- INSTRUCTIONS FOR THE TASK
Give back the lines below verbatim, omitting all pictures.

(EXTRACTED MATERIAL begins)

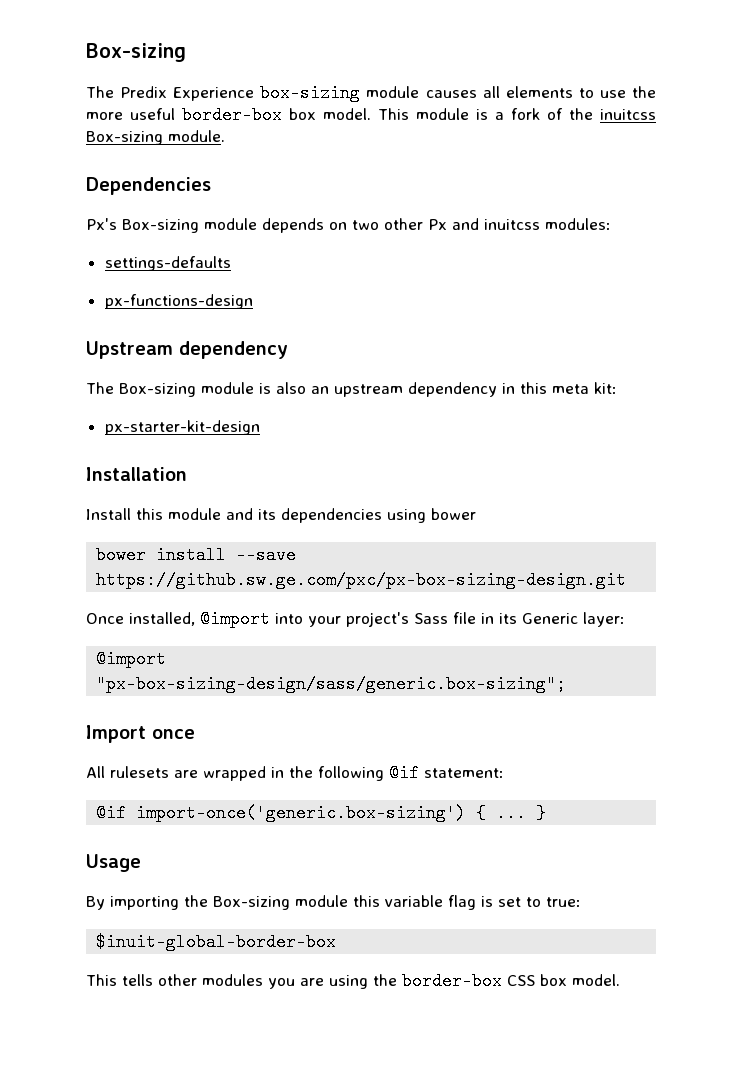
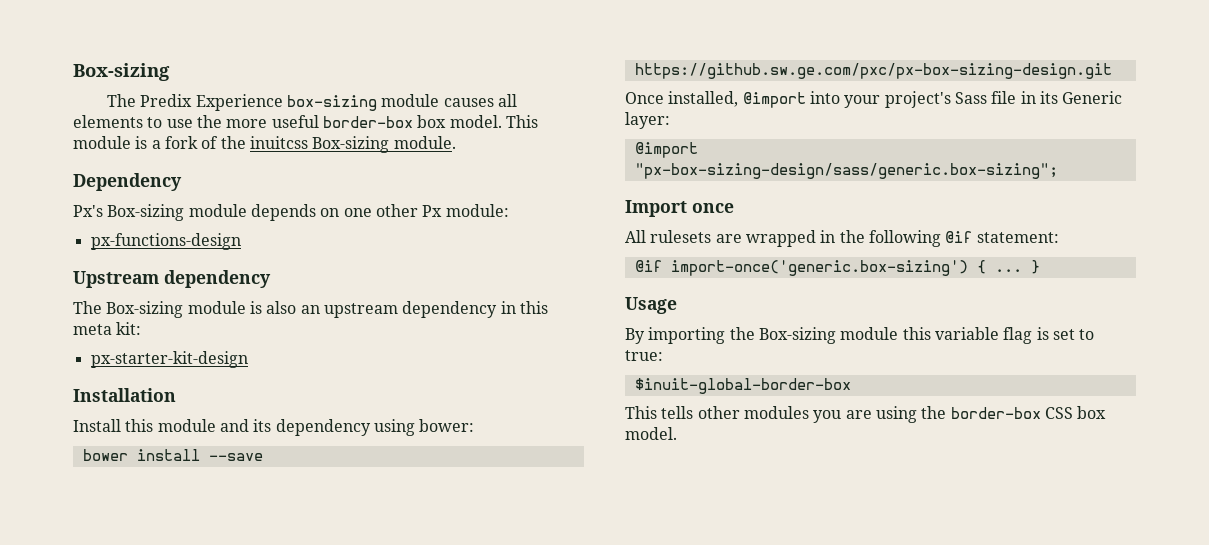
- Dependencies
+ Dependency
- Px's Box-sizing module depends on two other Px and inuitcss modules:
- settings-defaults
+ Px's Box-sizing module depends on one other Px module:
- Install this module and its dependencies using bower
+ Install this module and its dependency using bower:

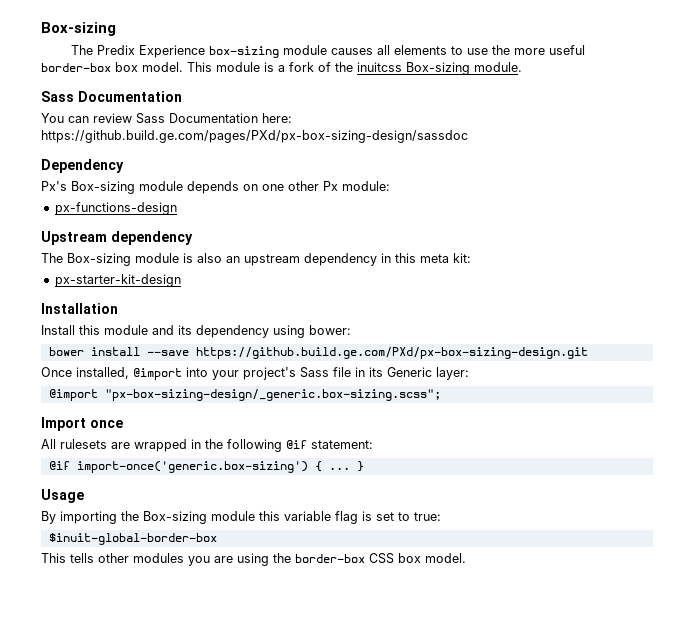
  This module is a fork of the inuitcss Box-sizing module.
+ Sass Documentation
+ You can review Sass Documentation here: https://github.build.ge.com/pages/PXd/px-box-sizing-design/sassdoc
- bower install --save https://github.sw.ge.com/pxc/px-box-sizing-design.git
+ bower install --save https://github.build.ge.com/PXd/px-box-sizing-design.git
- @import "px-box-sizing-design/sass/generic.box-sizing";
+ @import "px-box-sizing-design/_generic.box-sizing.scss";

(EXTRACTED MATERIAL ends)

- TASK RESULT
- Dependencies
+ Dependency
- Px's Box-sizing module depends on two other Px and inuitcss modules:
- settings-defaults
+ Px's Box-sizing module depends on one other Px module:
- Install this module and its dependencies using bower
+ Install this module and its dependency using bower:

  This module is a fork of the inuitcss Box-sizing module.
+ Sass Documentation
+ You can review Sass Documentation here: https://github.build.ge.com/pages/PXd/px-box-sizing-design/sassdoc
- bower install --save https://github.sw.ge.com/pxc/px-box-sizing-design.git
+ bower install --save https://github.build.ge.com/PXd/px-box-sizing-design.git
- @import "px-box-sizing-design/sass/generic.box-sizing";
+ @import "px-box-sizing-design/_generic.box-sizing.scss";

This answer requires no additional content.